Start of Supplied data
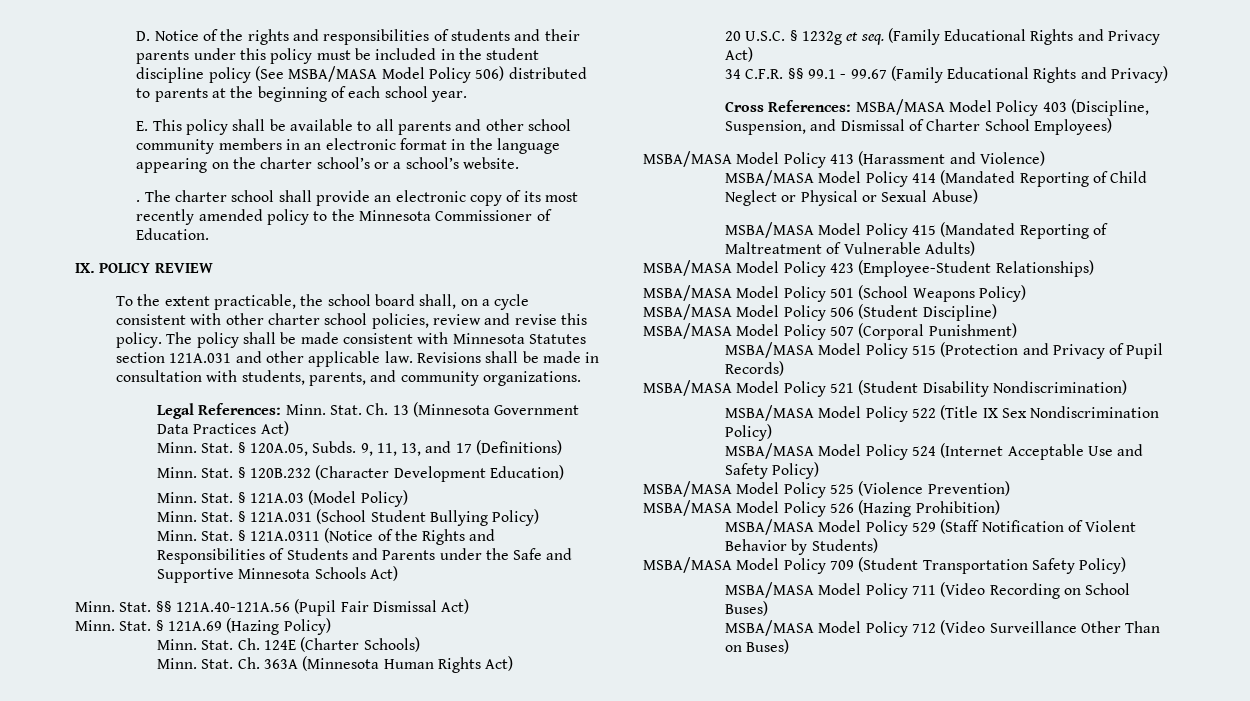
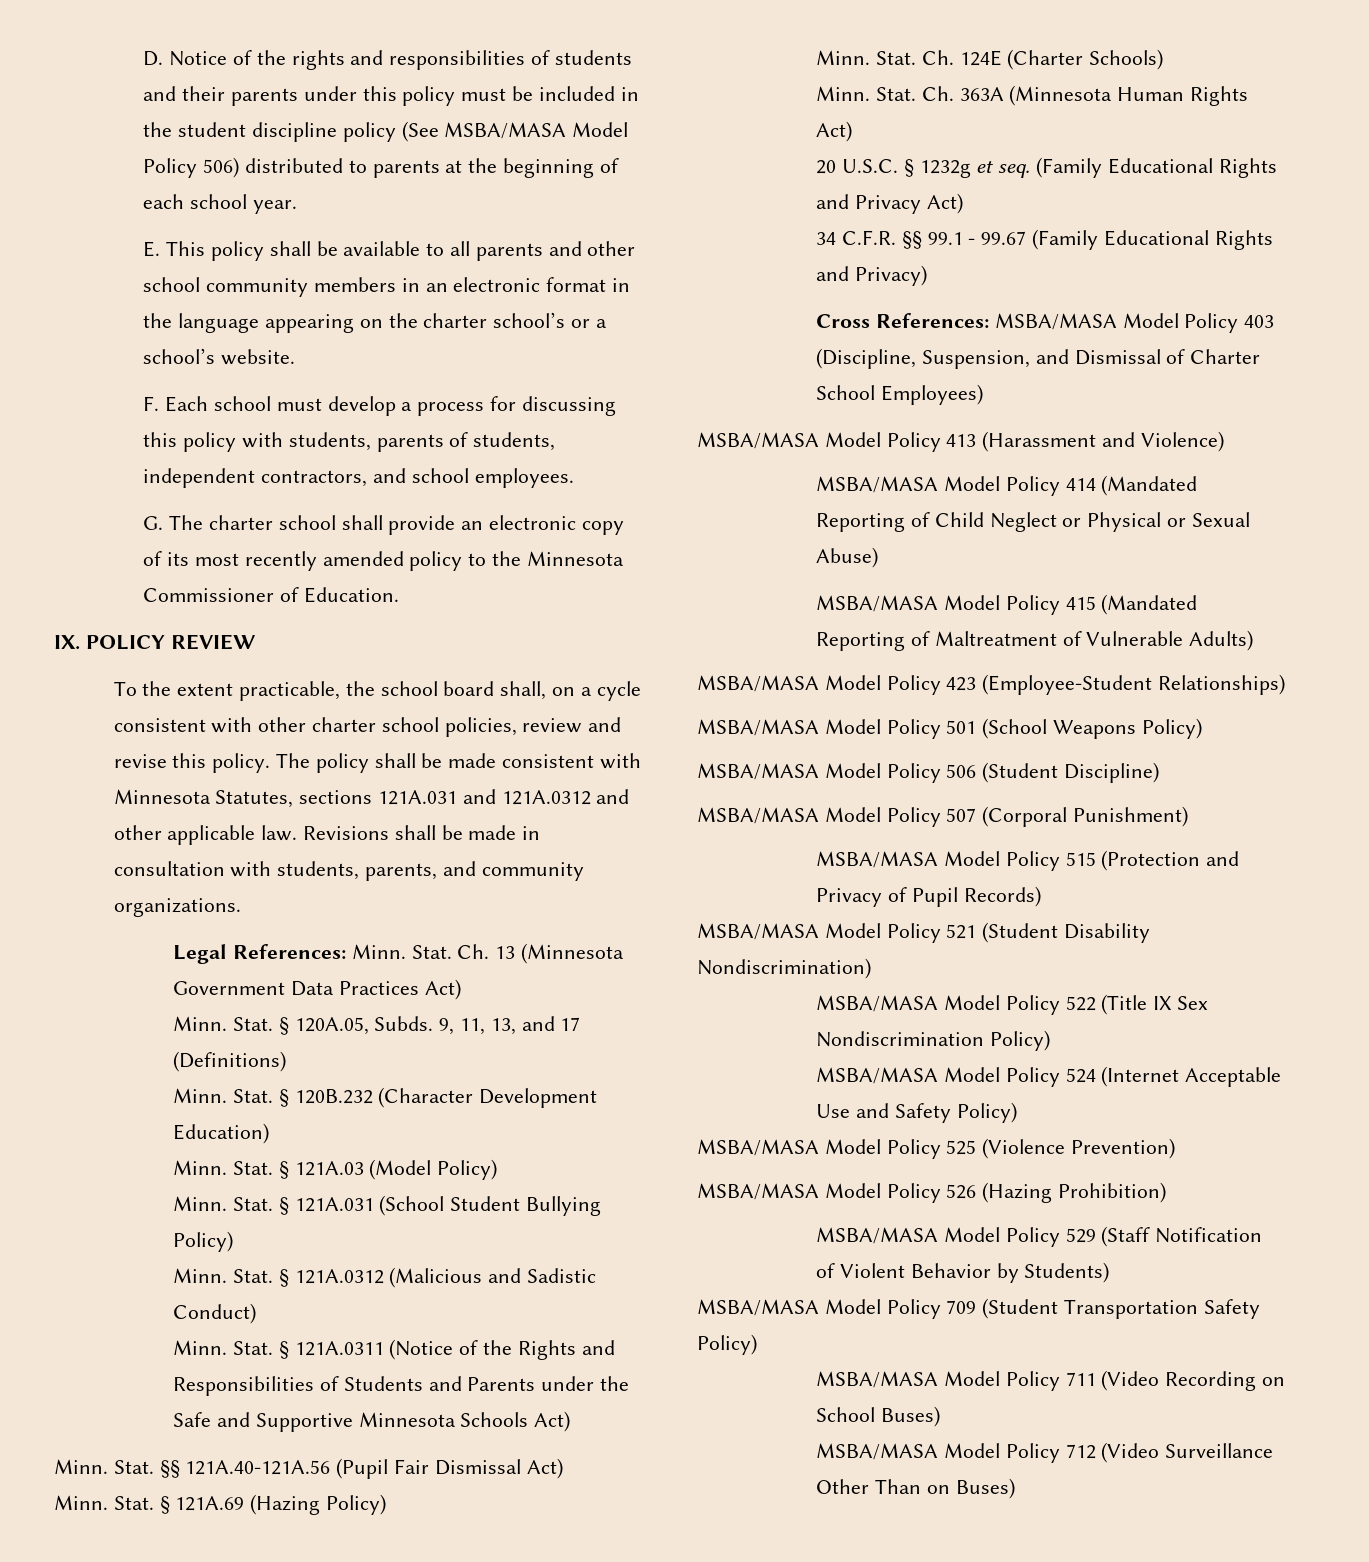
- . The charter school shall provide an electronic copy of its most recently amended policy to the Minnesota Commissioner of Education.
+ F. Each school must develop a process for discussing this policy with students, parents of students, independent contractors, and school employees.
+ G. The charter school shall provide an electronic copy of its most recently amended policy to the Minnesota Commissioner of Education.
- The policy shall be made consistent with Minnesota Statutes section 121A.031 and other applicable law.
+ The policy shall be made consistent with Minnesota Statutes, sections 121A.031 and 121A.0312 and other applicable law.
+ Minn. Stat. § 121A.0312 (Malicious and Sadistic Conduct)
End of Supplied data
In the records above, find the lines holding "electronic". Copy each one.

- . The charter school shall provide an electronic copy of its most recently amended policy to the Minnesota Commissioner of Education.
+ G. The charter school shall provide an electronic copy of its most recently amended policy to the Minnesota Commissioner of Education.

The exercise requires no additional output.